Sinirli suratımı bana seslenen Rüzgar'a çevirdiğimde Asel'e ufak bir bakış attı.

"Aaaa Zeynep, bak sana neler anlatacağım!"

Asel Zeynep'i kolundan tutup ilerletirken Rüzgar bana döndü.

"Ya bak vallahi benim bir suçum yok."

Bir şey demeden ona bakmayı sürdürürken birden sarılmasıyla afalladım.

"Öyle bakma bana, kendimi kötü hissediyorum."

Tüm sinirim uçup giderken ellerimi kaldırıp bende sarıldım.

"Hem onunla değil seninle sevgiliysem vardır bir bildiğim."

Tek kaşımı kaldırarak ona baktığımda sırıtıyordu.

"İddialıyız?"

"Her zaman."

Geri çekilip ciddi bir tavırla ona bakmaya başladım.

"Bak Rüzgar, bu kızdan hiç hoşlanmadım. Elimden bir kaza çıkmadan babaannene söyle. Ben gelinlik testine hazırım, yeter ki şu kızı gönder."

Sıkıntılı bir şekilde başını salladı.

"Farkındayım güzelim. Ama babaanneme karşı çıkmak istemiyorum. Kadın zaten yaşlı, beni de yılda bir kere falan görüyor. Bebekken yazları buraya geldiğimizde beni hep o bakmış, hakkı bende büyük anlayacağın. O yüzden fazla sinirini hoplatmadan anlatmaya çalışacağım. Laz damarı devreye girerse duvarda asılı olan pompalıyla dağıtır beynimi yeminle."

Anlayışla başımı salladığım sırada sırıtmaya başladı.

Gene ne geçiyor o sapık aklından?

"5 çocuğa razı mısın?"

Sinirle göz devirip konuştum.

"Hakikaten 5 çocuk ne ya? Ömrümüz boyunca çocuk bakacağız heralde. Hem ben 5'i bırak 2 taneyi bile zor doğururum, benden anca o kadar. Kendi bile 3 tane doğurmuş, 5 nereden çıktı ki? Tövbe yarabbim bir de 5 tane doğurabilen gelin adayı varsa getir diyor. Doğurganlık seviyesini ölçecek heralde..."

Rüzgar gülmeye başladığında ben de gülmeye başladım.
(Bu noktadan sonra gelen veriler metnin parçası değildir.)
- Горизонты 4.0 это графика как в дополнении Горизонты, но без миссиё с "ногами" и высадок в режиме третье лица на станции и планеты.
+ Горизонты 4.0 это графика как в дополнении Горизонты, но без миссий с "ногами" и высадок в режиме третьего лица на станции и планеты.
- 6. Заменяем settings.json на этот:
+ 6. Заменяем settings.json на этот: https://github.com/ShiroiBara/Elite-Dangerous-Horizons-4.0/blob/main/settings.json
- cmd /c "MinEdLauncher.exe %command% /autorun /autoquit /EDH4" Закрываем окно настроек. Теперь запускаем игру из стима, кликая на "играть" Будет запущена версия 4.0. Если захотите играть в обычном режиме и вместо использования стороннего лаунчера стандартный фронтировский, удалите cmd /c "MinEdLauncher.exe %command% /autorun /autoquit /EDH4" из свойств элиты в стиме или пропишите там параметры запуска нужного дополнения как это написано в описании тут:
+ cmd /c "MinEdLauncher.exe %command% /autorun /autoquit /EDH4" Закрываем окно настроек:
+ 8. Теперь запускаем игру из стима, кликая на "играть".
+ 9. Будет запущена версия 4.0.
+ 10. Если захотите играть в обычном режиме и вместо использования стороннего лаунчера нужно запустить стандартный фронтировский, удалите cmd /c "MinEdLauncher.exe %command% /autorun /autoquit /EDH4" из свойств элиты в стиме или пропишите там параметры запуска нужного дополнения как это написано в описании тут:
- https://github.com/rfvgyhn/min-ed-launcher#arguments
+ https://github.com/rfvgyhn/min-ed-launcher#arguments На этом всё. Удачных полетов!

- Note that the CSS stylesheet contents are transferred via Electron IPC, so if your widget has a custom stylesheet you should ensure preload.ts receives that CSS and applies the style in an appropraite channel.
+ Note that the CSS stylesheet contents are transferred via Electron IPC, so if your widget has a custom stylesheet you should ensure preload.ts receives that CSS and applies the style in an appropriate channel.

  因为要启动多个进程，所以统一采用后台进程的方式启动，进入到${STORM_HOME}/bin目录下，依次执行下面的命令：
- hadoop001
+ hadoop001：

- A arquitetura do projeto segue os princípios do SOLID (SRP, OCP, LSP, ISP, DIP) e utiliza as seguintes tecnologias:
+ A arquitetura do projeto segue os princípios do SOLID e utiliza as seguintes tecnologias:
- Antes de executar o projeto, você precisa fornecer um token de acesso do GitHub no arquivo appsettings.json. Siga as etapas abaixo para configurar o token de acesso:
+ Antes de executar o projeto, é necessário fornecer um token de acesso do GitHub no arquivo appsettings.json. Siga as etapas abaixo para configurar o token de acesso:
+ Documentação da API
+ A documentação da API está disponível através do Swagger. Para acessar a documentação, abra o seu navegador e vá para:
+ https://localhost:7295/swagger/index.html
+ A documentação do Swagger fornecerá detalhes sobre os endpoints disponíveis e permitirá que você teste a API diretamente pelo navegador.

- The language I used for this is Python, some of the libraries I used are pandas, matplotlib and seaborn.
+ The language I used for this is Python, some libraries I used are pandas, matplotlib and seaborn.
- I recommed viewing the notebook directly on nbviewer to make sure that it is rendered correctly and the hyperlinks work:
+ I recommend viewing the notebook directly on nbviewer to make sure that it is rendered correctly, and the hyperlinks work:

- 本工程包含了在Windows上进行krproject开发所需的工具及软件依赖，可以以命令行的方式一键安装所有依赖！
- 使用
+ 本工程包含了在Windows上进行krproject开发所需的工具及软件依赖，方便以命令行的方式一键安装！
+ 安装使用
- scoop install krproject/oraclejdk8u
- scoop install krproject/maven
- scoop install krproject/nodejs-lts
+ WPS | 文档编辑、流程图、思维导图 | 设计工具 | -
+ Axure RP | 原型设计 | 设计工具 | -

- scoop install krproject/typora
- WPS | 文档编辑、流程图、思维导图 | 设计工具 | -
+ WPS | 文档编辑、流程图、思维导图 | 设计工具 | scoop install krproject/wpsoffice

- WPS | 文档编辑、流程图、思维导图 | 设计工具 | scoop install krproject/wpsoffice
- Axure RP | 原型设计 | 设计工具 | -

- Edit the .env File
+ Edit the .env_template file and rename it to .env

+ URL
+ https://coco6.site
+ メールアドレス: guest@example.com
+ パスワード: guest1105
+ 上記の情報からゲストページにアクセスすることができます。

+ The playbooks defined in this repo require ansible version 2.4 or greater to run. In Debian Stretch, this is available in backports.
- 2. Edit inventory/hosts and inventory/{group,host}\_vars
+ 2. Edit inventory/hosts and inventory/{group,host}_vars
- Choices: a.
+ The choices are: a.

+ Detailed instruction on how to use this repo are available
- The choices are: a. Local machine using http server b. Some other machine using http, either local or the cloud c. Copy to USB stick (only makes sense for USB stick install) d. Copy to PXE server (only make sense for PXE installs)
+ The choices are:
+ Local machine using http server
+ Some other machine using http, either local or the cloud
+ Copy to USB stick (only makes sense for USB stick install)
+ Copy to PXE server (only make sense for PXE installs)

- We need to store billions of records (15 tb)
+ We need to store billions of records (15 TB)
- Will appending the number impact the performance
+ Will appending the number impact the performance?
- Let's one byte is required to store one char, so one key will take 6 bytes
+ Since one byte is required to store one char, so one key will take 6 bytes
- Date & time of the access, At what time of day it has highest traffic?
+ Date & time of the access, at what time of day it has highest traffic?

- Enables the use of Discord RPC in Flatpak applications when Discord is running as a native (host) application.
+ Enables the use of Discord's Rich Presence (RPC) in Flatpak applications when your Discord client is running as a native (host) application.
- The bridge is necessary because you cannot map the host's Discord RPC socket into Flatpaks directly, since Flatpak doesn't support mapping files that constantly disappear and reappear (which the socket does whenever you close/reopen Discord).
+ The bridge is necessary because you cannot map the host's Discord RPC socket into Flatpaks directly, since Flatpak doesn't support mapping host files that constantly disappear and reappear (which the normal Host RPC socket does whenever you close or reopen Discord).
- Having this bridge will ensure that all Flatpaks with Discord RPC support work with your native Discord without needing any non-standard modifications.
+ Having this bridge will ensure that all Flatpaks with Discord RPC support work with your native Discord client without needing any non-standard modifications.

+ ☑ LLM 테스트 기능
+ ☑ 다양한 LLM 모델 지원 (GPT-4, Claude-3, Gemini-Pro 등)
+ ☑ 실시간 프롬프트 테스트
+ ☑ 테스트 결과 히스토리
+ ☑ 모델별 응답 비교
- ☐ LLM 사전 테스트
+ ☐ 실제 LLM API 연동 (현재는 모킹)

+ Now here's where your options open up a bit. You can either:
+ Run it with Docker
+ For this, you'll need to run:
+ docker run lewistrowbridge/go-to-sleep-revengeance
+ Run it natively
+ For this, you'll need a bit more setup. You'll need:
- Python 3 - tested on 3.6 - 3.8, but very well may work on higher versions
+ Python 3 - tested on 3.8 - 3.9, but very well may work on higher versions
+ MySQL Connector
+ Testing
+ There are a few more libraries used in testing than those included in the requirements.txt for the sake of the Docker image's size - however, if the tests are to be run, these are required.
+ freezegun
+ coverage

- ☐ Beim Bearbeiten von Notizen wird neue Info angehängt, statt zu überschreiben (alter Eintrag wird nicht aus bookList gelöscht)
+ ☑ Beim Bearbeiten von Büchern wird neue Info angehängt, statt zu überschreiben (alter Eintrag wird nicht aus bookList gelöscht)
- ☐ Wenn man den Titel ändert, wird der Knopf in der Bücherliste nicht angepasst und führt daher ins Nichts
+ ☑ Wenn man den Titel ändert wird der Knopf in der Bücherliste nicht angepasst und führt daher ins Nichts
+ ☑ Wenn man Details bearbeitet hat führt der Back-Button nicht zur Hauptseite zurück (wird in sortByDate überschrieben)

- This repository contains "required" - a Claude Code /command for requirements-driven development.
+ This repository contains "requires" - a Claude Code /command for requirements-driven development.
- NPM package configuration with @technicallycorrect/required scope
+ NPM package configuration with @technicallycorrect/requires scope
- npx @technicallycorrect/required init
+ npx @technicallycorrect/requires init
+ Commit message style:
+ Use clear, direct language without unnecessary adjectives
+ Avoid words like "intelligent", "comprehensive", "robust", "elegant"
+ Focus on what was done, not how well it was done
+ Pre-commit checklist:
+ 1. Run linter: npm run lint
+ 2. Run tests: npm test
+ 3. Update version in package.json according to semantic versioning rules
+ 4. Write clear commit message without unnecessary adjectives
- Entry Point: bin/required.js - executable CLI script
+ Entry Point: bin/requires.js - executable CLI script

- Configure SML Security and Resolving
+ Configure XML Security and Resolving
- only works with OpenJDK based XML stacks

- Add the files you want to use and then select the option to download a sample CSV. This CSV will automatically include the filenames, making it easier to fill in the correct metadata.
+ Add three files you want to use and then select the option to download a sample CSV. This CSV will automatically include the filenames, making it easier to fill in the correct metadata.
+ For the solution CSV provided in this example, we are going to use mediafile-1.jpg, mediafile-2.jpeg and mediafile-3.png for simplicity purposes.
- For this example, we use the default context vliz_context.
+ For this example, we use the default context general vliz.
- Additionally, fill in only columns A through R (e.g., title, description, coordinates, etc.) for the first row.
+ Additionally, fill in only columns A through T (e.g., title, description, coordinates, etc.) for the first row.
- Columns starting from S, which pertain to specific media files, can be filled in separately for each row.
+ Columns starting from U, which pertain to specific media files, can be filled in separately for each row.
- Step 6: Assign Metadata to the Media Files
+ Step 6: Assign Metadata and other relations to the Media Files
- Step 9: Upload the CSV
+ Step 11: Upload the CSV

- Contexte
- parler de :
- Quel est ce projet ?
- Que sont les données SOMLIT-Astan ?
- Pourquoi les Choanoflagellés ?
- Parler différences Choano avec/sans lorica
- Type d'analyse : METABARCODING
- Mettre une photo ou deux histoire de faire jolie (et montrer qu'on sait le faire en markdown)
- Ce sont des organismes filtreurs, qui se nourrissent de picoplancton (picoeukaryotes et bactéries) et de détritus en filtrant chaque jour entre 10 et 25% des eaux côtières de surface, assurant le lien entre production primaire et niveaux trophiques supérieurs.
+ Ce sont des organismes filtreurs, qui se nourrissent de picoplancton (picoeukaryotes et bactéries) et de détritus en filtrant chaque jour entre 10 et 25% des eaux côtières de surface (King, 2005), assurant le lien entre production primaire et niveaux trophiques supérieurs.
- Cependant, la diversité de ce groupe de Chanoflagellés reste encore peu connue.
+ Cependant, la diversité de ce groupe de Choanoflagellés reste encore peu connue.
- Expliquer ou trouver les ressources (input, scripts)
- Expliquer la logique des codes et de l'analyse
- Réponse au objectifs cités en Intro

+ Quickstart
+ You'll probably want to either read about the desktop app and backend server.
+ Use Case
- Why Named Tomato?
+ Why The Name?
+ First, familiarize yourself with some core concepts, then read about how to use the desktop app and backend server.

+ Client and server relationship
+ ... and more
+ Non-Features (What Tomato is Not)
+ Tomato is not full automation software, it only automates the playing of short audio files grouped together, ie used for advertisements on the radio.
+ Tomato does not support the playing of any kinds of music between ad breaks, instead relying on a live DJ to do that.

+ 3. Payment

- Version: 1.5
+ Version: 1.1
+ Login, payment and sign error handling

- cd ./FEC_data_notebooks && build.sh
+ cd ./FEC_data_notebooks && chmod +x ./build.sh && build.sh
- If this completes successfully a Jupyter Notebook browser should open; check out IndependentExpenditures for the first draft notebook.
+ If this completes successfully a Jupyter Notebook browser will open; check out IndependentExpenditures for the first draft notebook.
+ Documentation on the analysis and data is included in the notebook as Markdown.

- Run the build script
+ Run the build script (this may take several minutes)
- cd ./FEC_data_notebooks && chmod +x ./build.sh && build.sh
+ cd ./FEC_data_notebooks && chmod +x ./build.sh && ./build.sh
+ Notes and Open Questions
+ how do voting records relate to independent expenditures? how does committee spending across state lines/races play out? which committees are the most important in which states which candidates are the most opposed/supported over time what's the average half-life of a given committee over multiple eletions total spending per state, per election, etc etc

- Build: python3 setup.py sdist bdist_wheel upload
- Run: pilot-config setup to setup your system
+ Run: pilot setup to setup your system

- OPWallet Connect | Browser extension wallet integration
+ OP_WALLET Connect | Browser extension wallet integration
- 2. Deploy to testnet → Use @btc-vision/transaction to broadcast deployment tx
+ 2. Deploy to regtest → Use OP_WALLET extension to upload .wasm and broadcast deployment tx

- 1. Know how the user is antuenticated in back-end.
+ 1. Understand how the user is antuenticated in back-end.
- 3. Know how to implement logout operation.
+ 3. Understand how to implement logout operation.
Kolunu omzuma atıp beni kendine çekti ve bizimkilerin arkasından gittik.

"Zeynep'e söyle, öyle gerizekalı gerizekalı bakmasın sana. Allah çarpsın suratını yamulturum onun."

"Ay çen kıskandın mı çen?"

Değişik bir şekilde Rüzgar'a baktığımda yüzünü buruşturdu.

"İçime bir an başka biri girdi lan."

Göz devirip güldüğüm sırada Asel'in sesini duyduk.

"Aaaa, hadi teleferiğe binelim! Hiç binmedim hayatımla çok merak ediyorum lütfen lüften lütfen!"

Onun isteği üzerine oraya doğru ilerledik.

"Düşmeyelim?"

Dedim tedirgince.

"Bir şey olmaz."

Rüzgar'ın kurduğu cümleye nedense hiç inanasım gelmemişti. Bizim gibi cenabet bireyler denizin içinde yangın bile çıkarabilirdi. Derin bir nefes alıp teleferiğin bindim.

Kazamız mübarek olsun...

☆☆☆

"Lan! Niye durduk şimdi?"

Anıl telaşla konuştuğunda endişeyle dudağımı ısırdım.

Kesin bozuldu bu, ben dedim....

"Bakın, diğerleri de yukarıda kalmış!"

Asel'in gösterdiği yöne baktığımda diğer teleferik de durdumuştu ve içinde insanlar vardı.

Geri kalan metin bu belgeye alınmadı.